(Material to process Opens)

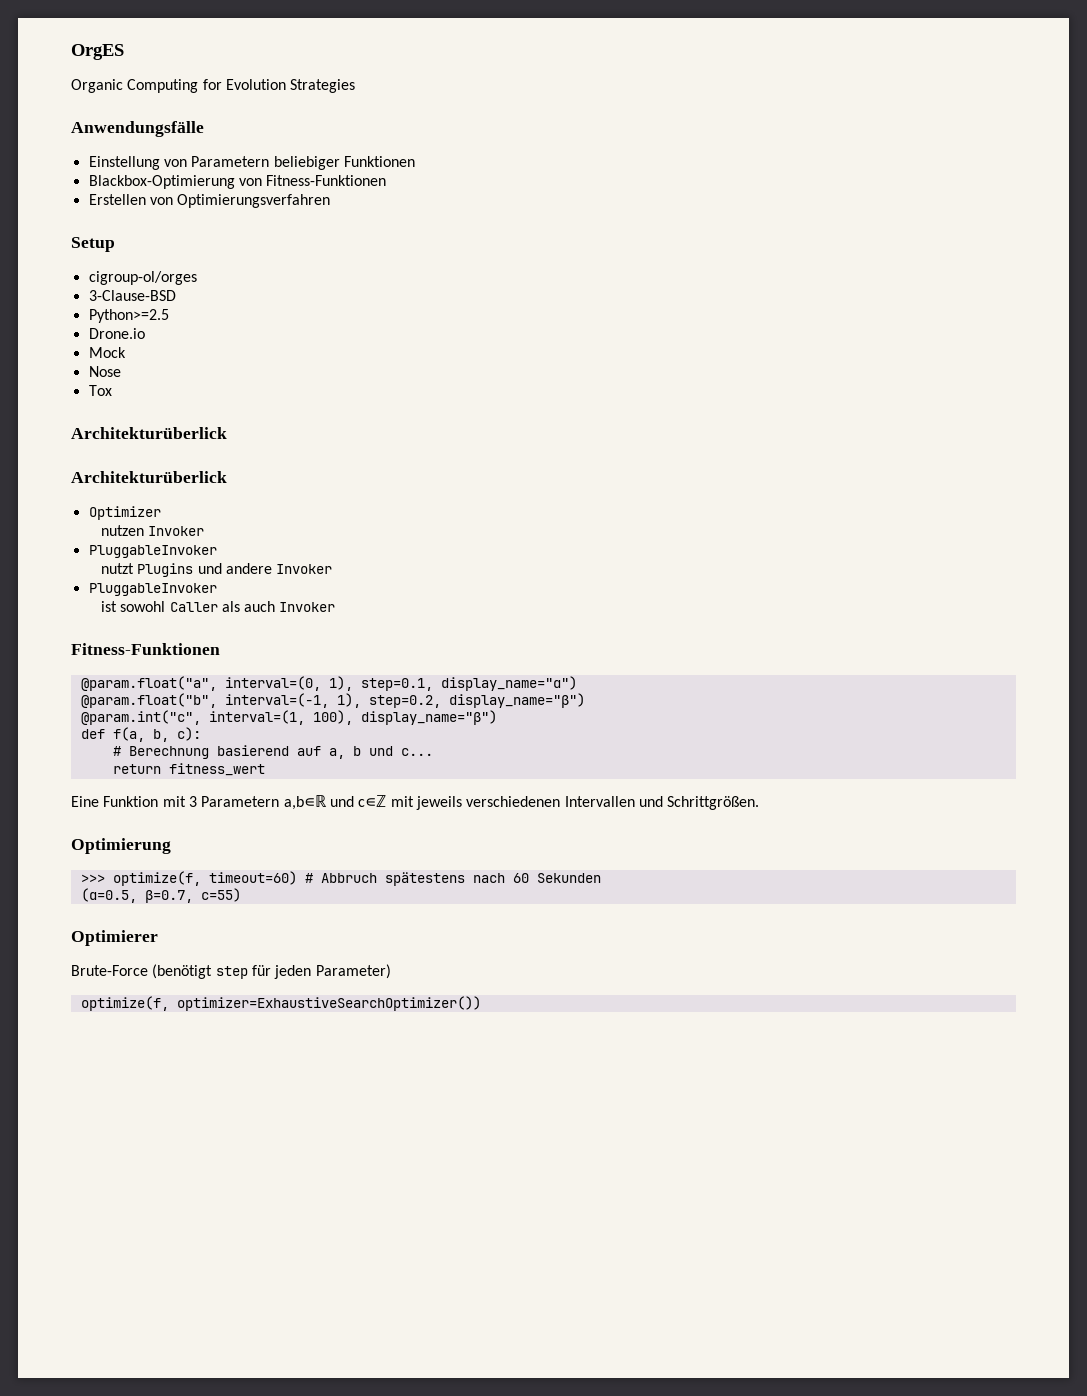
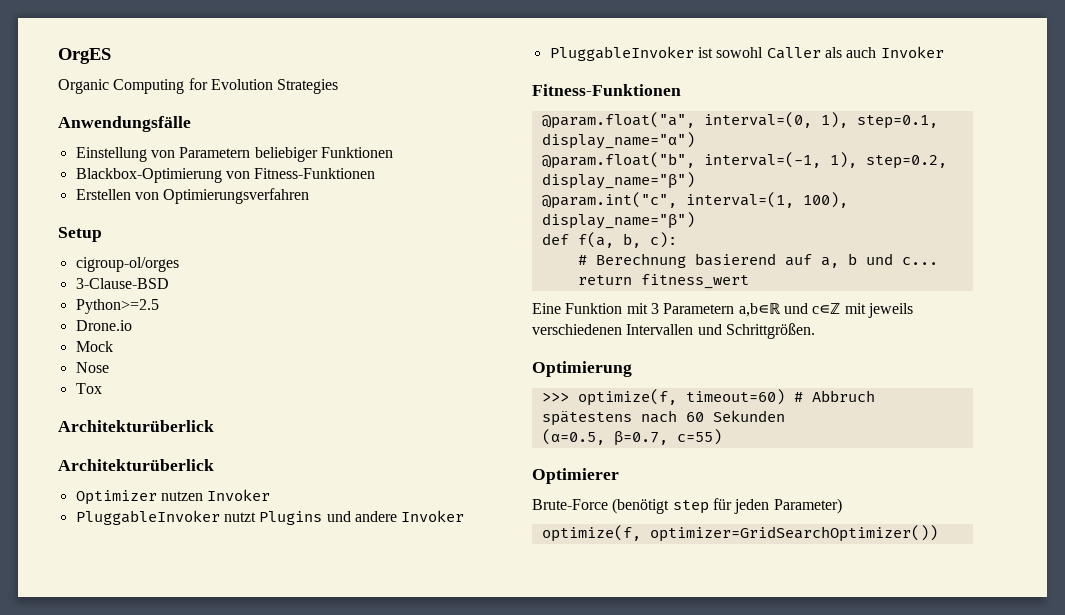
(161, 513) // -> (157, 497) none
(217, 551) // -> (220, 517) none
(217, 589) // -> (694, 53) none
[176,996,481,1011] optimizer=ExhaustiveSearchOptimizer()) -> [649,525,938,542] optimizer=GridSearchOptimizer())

(Material to process Closes)
(Material to process Opens)

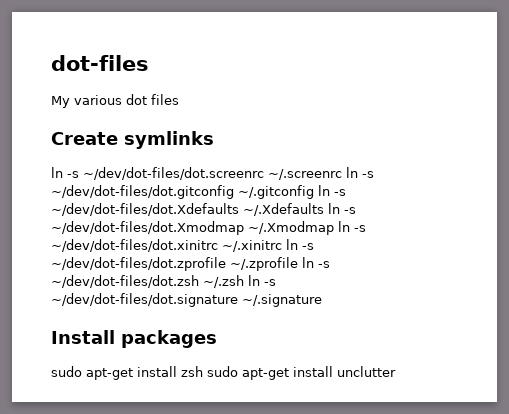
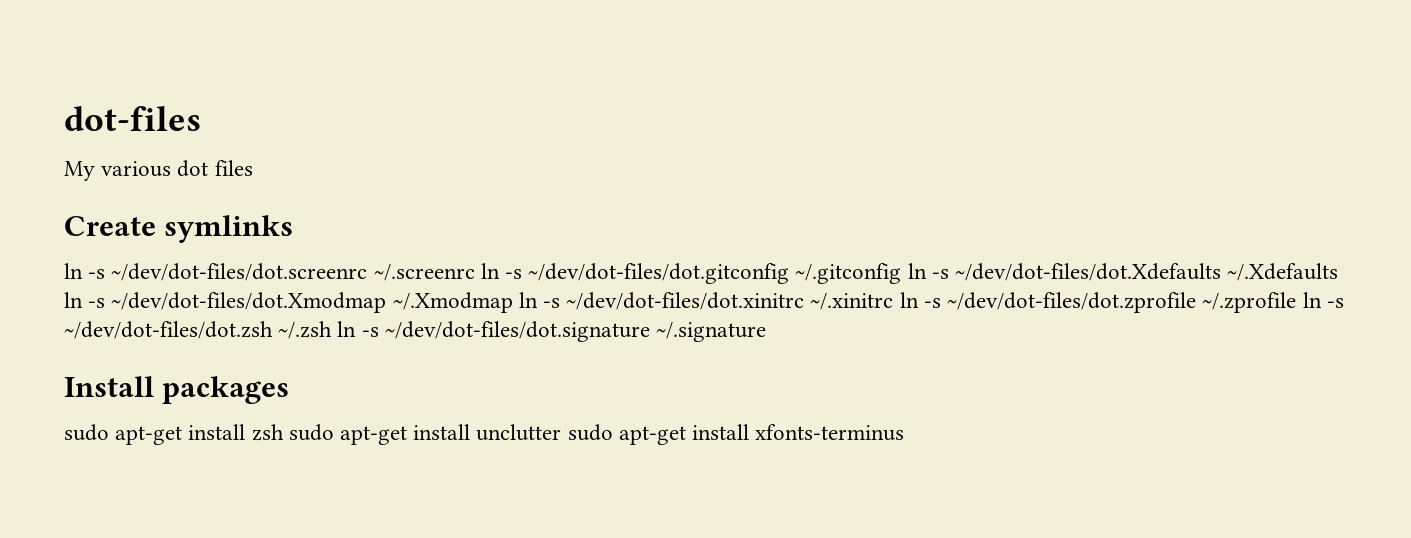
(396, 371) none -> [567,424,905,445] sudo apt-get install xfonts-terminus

(Material to process Closes)
(Material to process Opens)

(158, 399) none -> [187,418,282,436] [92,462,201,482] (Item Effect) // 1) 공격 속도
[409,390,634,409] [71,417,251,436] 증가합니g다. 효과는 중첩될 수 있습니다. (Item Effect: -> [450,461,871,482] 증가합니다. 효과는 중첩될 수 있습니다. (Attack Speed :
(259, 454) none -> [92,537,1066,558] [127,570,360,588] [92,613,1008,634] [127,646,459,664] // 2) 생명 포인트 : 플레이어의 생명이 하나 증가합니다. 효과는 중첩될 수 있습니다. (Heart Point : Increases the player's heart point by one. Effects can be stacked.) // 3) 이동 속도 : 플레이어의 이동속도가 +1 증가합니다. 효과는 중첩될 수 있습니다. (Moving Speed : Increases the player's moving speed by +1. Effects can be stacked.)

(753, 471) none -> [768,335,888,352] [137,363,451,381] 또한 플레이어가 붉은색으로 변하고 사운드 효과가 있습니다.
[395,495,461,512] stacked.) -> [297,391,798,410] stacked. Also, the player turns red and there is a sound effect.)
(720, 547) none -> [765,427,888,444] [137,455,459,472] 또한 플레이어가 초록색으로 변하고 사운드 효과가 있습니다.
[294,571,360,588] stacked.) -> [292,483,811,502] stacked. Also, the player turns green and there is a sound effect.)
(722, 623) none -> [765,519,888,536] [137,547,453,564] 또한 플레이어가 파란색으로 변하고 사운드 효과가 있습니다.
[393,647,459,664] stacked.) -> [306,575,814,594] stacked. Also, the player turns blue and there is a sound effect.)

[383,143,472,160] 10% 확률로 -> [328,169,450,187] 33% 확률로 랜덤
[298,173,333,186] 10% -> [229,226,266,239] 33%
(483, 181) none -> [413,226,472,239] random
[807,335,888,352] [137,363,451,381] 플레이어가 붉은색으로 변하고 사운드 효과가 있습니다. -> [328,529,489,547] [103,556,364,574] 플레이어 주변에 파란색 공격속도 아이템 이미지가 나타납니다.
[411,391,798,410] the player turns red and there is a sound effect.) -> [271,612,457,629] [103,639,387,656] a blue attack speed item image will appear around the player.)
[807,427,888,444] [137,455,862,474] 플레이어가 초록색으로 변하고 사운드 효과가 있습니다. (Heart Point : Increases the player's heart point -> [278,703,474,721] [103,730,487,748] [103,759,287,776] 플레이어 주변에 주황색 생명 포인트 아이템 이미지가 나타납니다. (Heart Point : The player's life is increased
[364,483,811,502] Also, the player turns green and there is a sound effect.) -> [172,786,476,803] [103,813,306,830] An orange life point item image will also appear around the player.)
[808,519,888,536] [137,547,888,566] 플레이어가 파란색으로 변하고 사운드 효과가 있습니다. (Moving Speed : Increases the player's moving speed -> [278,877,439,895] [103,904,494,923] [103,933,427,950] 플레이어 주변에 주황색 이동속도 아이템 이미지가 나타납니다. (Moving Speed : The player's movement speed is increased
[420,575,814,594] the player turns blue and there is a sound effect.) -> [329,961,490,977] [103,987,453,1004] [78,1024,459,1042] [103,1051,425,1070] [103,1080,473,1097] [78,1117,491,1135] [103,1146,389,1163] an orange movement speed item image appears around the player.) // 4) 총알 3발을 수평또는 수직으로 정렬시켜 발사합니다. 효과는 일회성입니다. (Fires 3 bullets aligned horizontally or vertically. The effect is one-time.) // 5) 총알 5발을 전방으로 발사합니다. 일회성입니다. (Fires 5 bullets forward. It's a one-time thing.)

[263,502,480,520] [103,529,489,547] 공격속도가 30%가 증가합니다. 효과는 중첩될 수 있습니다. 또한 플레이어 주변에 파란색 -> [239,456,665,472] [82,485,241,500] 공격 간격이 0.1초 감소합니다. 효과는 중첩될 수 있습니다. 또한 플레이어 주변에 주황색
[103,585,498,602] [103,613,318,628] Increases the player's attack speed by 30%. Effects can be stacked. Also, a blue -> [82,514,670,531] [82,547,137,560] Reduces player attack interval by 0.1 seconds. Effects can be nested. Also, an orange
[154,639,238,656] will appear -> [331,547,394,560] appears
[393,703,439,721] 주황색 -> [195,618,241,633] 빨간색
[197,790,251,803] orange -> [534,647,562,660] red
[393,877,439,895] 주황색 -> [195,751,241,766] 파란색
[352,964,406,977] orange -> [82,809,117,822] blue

(Material to process Closes)

## Problem to solve
Reproduce only the lines above, starting at the line with "(161, 513) // -> (157, 497) none" and ending at the line with "[176,996,481,1011] optimizer=ExhaustiveSearchOptimizer()) ->", exactly as written.

## Written reply
(161, 513) // -> (157, 497) none
(217, 551) // -> (220, 517) none
(217, 589) // -> (694, 53) none
[176,996,481,1011] optimizer=ExhaustiveSearchOptimizer()) -> [649,525,938,542] optimizer=GridSearchOptimizer())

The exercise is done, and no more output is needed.